• [WHAT IS EXPECTED]
Reproduce each line from the first in the data through the line that contains "Vintage Style Wide" exactly; give nothing else.

• [GIVEN RECORDS]
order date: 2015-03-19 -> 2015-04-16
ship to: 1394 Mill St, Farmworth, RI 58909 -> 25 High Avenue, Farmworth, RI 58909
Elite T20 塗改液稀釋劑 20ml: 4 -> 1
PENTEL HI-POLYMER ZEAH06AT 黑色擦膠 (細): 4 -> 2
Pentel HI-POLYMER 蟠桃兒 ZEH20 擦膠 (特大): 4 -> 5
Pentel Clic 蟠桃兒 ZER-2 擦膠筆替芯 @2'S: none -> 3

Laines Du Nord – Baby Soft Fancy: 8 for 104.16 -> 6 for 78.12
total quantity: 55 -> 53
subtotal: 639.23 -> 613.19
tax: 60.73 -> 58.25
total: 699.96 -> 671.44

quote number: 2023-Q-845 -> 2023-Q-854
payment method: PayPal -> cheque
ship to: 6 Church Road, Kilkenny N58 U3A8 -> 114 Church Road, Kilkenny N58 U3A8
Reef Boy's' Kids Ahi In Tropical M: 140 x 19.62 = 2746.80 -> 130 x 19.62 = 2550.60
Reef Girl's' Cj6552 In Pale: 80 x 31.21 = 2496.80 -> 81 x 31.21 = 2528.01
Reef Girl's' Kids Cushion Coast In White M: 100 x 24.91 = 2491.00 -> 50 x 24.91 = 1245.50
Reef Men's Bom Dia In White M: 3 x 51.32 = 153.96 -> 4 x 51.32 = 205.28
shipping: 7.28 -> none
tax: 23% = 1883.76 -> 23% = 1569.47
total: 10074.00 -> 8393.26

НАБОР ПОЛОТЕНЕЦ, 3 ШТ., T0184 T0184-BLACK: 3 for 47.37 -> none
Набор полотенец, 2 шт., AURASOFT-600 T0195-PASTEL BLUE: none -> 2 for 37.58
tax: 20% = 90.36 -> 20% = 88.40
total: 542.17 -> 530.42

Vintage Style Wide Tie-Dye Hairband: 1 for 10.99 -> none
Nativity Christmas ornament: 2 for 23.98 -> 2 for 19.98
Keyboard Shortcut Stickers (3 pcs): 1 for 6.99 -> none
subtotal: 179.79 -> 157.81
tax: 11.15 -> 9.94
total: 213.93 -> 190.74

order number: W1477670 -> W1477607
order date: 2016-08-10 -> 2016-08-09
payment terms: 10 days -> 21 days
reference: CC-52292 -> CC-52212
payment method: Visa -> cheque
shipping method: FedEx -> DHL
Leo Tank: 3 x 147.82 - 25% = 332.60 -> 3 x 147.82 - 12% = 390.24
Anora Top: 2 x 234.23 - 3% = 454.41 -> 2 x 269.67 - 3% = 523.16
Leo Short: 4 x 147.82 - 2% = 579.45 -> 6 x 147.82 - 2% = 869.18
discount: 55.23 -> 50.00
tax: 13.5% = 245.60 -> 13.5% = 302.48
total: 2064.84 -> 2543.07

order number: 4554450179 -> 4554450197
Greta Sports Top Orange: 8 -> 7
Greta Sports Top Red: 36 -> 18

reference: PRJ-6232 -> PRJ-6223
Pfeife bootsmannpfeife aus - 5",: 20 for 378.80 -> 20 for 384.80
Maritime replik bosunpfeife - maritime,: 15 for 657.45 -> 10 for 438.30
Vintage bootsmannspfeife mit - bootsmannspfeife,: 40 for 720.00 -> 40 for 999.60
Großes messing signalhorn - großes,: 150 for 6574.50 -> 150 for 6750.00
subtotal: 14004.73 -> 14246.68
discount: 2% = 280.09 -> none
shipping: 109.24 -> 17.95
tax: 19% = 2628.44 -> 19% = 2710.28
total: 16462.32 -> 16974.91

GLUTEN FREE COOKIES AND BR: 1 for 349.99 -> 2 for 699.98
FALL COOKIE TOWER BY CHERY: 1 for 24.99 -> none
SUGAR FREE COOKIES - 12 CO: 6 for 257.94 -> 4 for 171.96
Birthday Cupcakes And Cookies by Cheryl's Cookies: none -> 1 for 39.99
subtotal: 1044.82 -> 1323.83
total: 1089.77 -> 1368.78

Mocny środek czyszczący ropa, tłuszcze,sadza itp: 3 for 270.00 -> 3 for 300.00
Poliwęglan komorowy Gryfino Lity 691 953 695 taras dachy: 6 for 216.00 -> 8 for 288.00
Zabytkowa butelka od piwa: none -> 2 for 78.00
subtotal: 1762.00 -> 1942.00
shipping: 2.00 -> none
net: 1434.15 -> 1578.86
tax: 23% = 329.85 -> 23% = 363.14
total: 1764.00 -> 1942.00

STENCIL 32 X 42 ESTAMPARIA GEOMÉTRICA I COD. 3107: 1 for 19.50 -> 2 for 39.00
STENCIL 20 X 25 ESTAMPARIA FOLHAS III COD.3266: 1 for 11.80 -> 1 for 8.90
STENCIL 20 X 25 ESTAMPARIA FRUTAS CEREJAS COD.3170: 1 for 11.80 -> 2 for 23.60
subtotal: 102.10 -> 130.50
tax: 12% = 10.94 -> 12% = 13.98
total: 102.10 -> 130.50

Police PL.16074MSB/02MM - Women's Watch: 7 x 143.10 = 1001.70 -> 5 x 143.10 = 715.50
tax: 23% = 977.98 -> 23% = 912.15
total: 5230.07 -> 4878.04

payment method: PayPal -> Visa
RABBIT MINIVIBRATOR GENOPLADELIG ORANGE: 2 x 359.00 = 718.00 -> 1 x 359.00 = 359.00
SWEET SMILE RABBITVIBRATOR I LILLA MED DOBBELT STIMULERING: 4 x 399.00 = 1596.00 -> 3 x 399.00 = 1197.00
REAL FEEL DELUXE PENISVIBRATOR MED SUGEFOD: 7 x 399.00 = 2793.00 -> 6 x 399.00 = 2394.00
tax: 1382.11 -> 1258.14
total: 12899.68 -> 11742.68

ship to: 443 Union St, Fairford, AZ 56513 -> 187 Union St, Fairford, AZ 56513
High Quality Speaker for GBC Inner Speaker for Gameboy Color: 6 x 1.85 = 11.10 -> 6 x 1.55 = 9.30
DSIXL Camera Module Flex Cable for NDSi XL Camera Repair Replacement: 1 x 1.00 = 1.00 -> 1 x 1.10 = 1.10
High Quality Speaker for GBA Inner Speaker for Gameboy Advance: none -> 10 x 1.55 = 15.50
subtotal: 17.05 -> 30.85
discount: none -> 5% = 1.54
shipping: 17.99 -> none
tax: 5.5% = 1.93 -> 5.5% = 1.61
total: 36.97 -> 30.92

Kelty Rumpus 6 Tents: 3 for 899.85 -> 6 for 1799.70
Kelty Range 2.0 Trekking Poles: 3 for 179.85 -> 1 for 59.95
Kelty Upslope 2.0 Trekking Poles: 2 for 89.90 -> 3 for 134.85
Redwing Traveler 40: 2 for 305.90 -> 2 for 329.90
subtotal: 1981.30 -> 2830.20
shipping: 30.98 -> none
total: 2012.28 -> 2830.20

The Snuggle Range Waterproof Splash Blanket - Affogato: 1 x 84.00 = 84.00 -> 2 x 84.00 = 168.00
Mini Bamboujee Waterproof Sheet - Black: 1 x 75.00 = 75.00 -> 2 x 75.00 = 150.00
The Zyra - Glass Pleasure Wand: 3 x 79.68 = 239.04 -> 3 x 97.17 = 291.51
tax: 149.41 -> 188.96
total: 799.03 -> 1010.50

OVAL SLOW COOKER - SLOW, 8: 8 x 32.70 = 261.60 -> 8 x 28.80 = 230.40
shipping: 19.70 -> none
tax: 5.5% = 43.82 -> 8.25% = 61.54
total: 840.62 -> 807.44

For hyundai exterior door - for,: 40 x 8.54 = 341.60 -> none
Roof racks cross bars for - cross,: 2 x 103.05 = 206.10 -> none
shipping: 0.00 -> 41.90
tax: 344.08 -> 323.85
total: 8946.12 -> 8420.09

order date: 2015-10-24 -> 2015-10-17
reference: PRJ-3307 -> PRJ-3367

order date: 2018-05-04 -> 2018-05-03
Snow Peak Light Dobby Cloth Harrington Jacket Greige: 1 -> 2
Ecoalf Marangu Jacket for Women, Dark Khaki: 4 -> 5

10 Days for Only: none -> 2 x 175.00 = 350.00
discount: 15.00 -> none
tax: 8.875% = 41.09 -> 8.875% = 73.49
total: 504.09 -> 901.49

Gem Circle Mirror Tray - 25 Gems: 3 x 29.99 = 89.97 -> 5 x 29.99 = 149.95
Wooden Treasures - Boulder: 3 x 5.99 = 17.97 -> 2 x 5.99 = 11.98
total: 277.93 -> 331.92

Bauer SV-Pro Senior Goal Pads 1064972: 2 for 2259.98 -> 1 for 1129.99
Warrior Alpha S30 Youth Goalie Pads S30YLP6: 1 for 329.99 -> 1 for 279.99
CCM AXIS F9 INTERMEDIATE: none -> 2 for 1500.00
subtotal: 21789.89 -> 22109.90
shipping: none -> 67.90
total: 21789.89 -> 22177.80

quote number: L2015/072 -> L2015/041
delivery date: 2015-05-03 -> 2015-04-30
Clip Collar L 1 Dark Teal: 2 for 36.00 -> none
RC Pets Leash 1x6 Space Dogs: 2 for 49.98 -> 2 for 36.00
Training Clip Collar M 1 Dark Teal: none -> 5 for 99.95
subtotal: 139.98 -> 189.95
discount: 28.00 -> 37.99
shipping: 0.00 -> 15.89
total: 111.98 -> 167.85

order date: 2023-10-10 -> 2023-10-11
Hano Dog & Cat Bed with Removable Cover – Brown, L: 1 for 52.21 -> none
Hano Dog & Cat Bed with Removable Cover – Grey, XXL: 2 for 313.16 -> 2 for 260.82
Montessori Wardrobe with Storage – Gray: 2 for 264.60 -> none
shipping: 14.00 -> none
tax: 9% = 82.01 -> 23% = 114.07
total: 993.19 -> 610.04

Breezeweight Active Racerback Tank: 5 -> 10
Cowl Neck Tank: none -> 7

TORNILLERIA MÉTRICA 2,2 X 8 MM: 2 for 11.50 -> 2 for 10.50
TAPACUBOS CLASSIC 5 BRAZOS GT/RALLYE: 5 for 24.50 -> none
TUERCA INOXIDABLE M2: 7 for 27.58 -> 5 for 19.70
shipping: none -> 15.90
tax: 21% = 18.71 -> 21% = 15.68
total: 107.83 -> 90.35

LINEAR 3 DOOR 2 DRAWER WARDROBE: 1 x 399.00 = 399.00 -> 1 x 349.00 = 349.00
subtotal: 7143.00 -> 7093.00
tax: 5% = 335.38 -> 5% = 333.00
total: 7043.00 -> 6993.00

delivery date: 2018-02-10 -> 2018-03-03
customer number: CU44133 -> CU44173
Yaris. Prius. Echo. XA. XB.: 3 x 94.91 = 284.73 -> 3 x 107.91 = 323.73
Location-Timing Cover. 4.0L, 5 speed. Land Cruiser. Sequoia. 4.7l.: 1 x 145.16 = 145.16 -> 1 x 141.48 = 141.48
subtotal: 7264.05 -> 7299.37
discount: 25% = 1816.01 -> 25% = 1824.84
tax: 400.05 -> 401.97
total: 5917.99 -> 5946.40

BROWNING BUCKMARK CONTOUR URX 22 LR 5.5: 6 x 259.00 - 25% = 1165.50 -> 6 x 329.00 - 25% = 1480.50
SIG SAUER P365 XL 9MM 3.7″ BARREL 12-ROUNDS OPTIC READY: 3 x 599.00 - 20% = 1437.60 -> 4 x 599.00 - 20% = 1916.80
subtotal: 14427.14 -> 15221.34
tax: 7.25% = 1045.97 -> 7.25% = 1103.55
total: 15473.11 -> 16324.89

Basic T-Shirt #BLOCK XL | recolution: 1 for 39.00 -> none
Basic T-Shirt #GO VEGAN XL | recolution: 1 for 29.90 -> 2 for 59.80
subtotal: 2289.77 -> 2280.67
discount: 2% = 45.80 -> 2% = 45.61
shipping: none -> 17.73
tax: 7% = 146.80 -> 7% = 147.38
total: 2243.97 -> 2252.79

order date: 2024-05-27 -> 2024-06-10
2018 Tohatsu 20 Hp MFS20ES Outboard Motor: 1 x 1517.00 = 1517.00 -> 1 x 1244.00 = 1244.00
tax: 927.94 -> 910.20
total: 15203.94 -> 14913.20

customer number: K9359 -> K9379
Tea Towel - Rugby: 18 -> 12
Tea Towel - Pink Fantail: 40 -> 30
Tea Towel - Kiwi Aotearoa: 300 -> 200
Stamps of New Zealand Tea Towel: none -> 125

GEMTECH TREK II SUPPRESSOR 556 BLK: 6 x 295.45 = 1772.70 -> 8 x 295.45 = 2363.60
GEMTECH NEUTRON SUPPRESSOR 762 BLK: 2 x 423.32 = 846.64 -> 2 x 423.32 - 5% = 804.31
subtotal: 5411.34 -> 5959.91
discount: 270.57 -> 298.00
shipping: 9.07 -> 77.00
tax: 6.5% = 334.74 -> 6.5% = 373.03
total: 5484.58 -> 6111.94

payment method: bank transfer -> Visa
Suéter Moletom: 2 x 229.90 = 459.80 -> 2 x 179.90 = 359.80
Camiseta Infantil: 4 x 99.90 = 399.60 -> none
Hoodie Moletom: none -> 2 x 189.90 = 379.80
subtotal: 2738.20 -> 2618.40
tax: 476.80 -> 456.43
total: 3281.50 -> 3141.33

• [RESULT FOR THIS TASK]
order date: 2015-03-19 -> 2015-04-16
ship to: 1394 Mill St, Farmworth, RI 58909 -> 25 High Avenue, Farmworth, RI 58909
Elite T20 塗改液稀釋劑 20ml: 4 -> 1
PENTEL HI-POLYMER ZEAH06AT 黑色擦膠 (細): 4 -> 2
Pentel HI-POLYMER 蟠桃兒 ZEH20 擦膠 (特大): 4 -> 5
Pentel Clic 蟠桃兒 ZER-2 擦膠筆替芯 @2'S: none -> 3

Laines Du Nord – Baby Soft Fancy: 8 for 104.16 -> 6 for 78.12
total quantity: 55 -> 53
subtotal: 639.23 -> 613.19
tax: 60.73 -> 58.25
total: 699.96 -> 671.44

quote number: 2023-Q-845 -> 2023-Q-854
payment method: PayPal -> cheque
ship to: 6 Church Road, Kilkenny N58 U3A8 -> 114 Church Road, Kilkenny N58 U3A8
Reef Boy's' Kids Ahi In Tropical M: 140 x 19.62 = 2746.80 -> 130 x 19.62 = 2550.60
Reef Girl's' Cj6552 In Pale: 80 x 31.21 = 2496.80 -> 81 x 31.21 = 2528.01
Reef Girl's' Kids Cushion Coast In White M: 100 x 24.91 = 2491.00 -> 50 x 24.91 = 1245.50
Reef Men's Bom Dia In White M: 3 x 51.32 = 153.96 -> 4 x 51.32 = 205.28
shipping: 7.28 -> none
tax: 23% = 1883.76 -> 23% = 1569.47
total: 10074.00 -> 8393.26

НАБОР ПОЛОТЕНЕЦ, 3 ШТ., T0184 T0184-BLACK: 3 for 47.37 -> none
Набор полотенец, 2 шт., AURASOFT-600 T0195-PASTEL BLUE: none -> 2 for 37.58
tax: 20% = 90.36 -> 20% = 88.40
total: 542.17 -> 530.42

Vintage Style Wide Tie-Dye Hairband: 1 for 10.99 -> none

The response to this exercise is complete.